Leur père décédé en 1975, les Shaggs retournèrent inexplicablement en studio pour un album plus, hmm, travaillé, Shaggs' Own Thing, dont la sophistication très relative leur aliéna une bonne partie de leurs rares fans... Un an plus tard, on l'a vu, quelques déclarations fracassantes de Zappa, mais aussi de la slideuse Bonnie Raitt pour ceux que ça intéresse, puis, à la faveur d'une audacieuse réédition en 1980, la mise en route de cette bonne vieille machine critico-snob firent que, à l'aube des eighties, les plus grands magazines (re)découvrirent les mérites supposés du disque dont on loua généreusement la fraîcheur, la spontanéité et l'arythmie poétique... Sans doute en mal d'art naïf, un certain Byron Coley du New York Rocker ne craignit ainsi pas écrire que les Shaggs avaient inventé tout simplement "a new rock n' roll language, using the sophistication of Appalachian folk music and Dorothy Wiggin's brand of teen angst as ground zero"... Pour un peu, on nous refaisait le coup du "futur du rock"...
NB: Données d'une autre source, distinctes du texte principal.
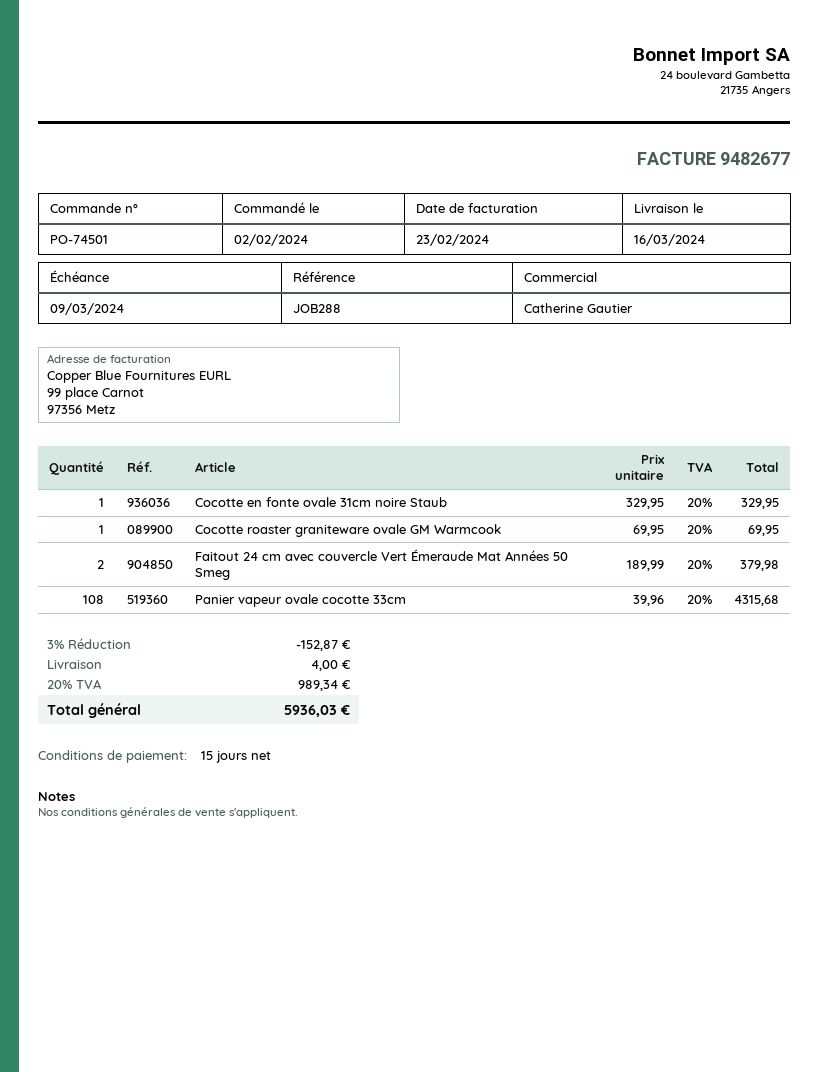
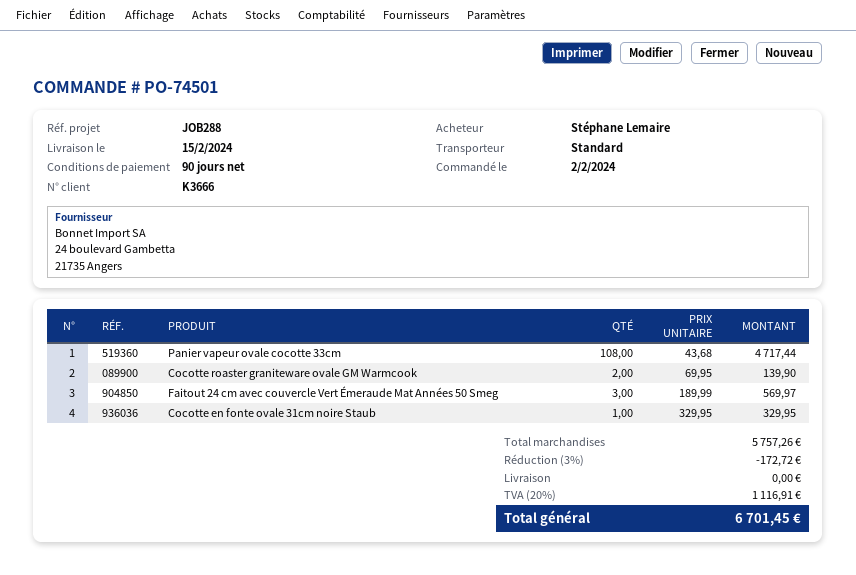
delivery date: 2024-03-16 -> 2024-02-15
payment terms: 15 days -> 90 days
Cocotte roaster graniteware ovale GM Warmcook: 1 x 69.95 = 69.95 -> 2 x 69.95 = 139.90
Faitout 24 cm avec couvercle Vert Émeraude Mat Années 50 Smeg: 2 x 189.99 = 379.98 -> 3 x 189.99 = 569.97
Panier vapeur ovale cocotte 33cm: 108 x 39.96 = 4315.68 -> 108 x 43.68 = 4717.44
discount: 3% = 152.87 -> 3% = 172.72
shipping: 4.00 -> 0.00
tax: 20% = 989.34 -> 20% = 1116.91
total: 5936.03 -> 6701.45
Allez, avant de vous laisser savourer, on se quitte sur les notes originales de la pochette, dues à papa bien sûr qui s'improvisa Andrew Loog Lodham de province pour l'occasion : "The Shaggs are real, pure, unaffected by outside influences. Their music is different, it is theirs alone... Of all contemporary acts in the world today, perhaps only the Shaggs do what others would like to do, and that is perform only what they believe in, what they feel, not what others think the Shaggs should feel. The Shaggs love you, and love to perform for you. You may love their music or you may not, but whatever you feel, at last you know you can listen to artists who are real. They will not change their music or style to meet the whims of a frustrated world"...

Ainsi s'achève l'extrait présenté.